Radiation in the form of stereotactic radiosurgery or fractionated stereotactic radiotherapy is a commonly used modality for VS treatment.9 A series of retrospective studies, varying from 70 to 829 patients who were treated with radiotherapy (median margin dose 13 to 14.6 Gy or 54 Gy total with 1.8 Gy per fraction) for VSs, with 10- to 25-year follow-up, have demonstrated that radiation provides good tumor control (up to 97 to 98%), good functional preservation and low toxicity.10,11,12,13
It is well known from historical reports that radiation-associated tumors do occur.14 For benign tumors, the most concerning reports are of malignant transformation of the same tumor type or induction of a true secondary malignancy. Of the later, more aggressive gliomas and sarcomas are of greatest concern due to the lack of effective treatments. For VS, there have been three reported cases of malignant transformation of a benign VS treated with radiosurgery5,6,7 as well as one spontaneous transformation reported without radiation therapy.2
The University of Michigan reported their incidence of radiation-associated sarcomas throughout the body following ortho- and megavoltage radiation as 23 of 22,306 patients exposed (0.1%).15 Specifically for cranial sarcomas, University of California, San Francisco has reported 7 of 2868 (0.24%) patients exposed through cranial irradiation.16 These two previous reports may be somewhat limited in extrapolating to this current case because of the mixture of radiation energies and not being delivered in a stereotactic manner.
Fourteen cases of malignant transformation and/or radiation-associated VS have been reported in the literature (Table 1).3 Of all the patients whose outcomes were reported, all succumbed to the malignancy within 2 years. Four of the 14 cases reported pathologically confirmed radiation-associated tumors. Two of them did not have NF2, and both had glioblastoma multiforme as the final diagnosis. To put this in a proper prospective for patients, the incidence of death upfront from surgical resection has been reported to be as high as 0.5%.17 However, many of the mortalities probably occur with large or giant-sized tumors rather than tumors less than 3 cm, which are typically treated by radiosurgery. Thus, the surgical mortality for tumors of the latter size is unknown, but is probably very low.

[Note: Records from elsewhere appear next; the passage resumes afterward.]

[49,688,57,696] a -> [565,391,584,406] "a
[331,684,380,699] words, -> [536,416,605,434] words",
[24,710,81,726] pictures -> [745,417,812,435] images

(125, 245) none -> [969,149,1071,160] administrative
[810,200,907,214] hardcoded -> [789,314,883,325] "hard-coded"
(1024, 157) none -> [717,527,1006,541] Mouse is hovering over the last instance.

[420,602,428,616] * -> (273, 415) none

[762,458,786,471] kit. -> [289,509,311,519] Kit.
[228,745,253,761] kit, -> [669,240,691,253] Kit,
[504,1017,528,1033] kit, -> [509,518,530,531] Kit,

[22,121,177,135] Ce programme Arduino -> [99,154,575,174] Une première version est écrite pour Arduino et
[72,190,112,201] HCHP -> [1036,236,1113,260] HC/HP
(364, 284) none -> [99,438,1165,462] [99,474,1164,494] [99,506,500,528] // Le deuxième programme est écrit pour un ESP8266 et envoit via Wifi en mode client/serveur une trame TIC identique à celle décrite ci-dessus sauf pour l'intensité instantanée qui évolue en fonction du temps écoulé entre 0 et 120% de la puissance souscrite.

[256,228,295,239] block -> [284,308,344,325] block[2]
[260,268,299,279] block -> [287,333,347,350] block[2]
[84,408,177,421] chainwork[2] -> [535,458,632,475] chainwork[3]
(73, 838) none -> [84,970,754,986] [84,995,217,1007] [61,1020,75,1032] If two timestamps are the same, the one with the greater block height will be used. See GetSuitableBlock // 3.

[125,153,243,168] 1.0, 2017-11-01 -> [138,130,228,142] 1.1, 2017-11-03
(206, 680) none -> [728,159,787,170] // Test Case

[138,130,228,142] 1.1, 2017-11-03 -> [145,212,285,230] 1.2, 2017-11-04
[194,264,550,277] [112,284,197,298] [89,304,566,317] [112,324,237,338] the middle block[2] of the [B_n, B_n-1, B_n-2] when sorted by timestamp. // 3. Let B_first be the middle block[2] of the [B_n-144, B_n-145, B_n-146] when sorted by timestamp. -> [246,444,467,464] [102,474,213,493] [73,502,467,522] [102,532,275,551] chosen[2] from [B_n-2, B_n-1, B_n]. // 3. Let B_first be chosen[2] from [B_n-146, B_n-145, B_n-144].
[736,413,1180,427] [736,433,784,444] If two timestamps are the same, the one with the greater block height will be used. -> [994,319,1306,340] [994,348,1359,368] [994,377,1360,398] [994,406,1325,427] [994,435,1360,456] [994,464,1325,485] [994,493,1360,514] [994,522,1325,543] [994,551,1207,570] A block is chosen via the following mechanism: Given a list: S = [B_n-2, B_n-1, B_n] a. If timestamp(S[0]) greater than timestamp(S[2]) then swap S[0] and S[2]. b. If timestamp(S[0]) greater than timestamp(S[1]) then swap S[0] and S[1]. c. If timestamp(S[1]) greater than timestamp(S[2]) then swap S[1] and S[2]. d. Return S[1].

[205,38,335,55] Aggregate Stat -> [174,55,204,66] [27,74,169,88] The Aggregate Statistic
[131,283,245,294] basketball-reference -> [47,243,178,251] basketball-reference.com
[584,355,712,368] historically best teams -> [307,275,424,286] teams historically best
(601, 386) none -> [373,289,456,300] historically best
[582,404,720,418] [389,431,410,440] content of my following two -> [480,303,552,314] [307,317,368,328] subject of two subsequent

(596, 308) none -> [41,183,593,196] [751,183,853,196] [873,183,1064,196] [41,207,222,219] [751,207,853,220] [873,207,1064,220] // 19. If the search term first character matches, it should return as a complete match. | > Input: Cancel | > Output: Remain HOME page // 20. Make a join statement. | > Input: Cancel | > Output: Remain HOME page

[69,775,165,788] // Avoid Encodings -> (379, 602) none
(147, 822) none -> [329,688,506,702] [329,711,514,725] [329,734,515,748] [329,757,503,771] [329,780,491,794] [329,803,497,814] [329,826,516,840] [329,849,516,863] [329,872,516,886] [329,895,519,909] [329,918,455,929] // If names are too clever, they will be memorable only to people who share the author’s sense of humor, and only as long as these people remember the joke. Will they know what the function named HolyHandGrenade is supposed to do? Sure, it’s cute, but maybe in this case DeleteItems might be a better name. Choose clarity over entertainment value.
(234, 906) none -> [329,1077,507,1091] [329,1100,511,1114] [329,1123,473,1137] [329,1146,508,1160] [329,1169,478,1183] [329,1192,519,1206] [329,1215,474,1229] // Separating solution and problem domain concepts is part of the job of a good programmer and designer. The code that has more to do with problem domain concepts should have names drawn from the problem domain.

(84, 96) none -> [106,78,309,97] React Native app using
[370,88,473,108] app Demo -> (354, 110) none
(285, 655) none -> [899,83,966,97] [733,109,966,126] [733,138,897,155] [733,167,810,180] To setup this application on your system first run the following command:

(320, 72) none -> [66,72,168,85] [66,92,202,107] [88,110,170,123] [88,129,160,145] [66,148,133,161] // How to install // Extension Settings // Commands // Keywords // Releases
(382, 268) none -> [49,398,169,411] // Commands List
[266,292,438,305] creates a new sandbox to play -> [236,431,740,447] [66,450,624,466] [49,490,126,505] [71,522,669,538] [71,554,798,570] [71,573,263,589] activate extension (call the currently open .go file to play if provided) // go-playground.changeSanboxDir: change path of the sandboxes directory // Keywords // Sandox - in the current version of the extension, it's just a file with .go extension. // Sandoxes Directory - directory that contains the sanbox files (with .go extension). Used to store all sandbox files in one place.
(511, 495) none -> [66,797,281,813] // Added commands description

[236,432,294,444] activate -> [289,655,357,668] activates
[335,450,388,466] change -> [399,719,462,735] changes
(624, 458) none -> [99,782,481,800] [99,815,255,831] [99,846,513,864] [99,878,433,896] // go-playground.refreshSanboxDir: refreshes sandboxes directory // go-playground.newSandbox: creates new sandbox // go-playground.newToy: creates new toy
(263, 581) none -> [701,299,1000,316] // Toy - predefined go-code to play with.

The genetic abnormalities of NF2 patients, who are prone to develop VSs, have been located to a tumor suppressor gene called NF2 on chromosome 22, which encodes the protein named merlin. Biallelic inactivations of NF2 have also been found in nearly all sporadic schwannoma cases.18 It is possible that DNA damage resulting from radiation therapies contribute to the malignant changes in the tumorigenesis-prone background in VS.
Radiation-induced sarcomas can occur in patients treated for VSs even without an underlying genetic tumor predisposition such as neurofibromatosis.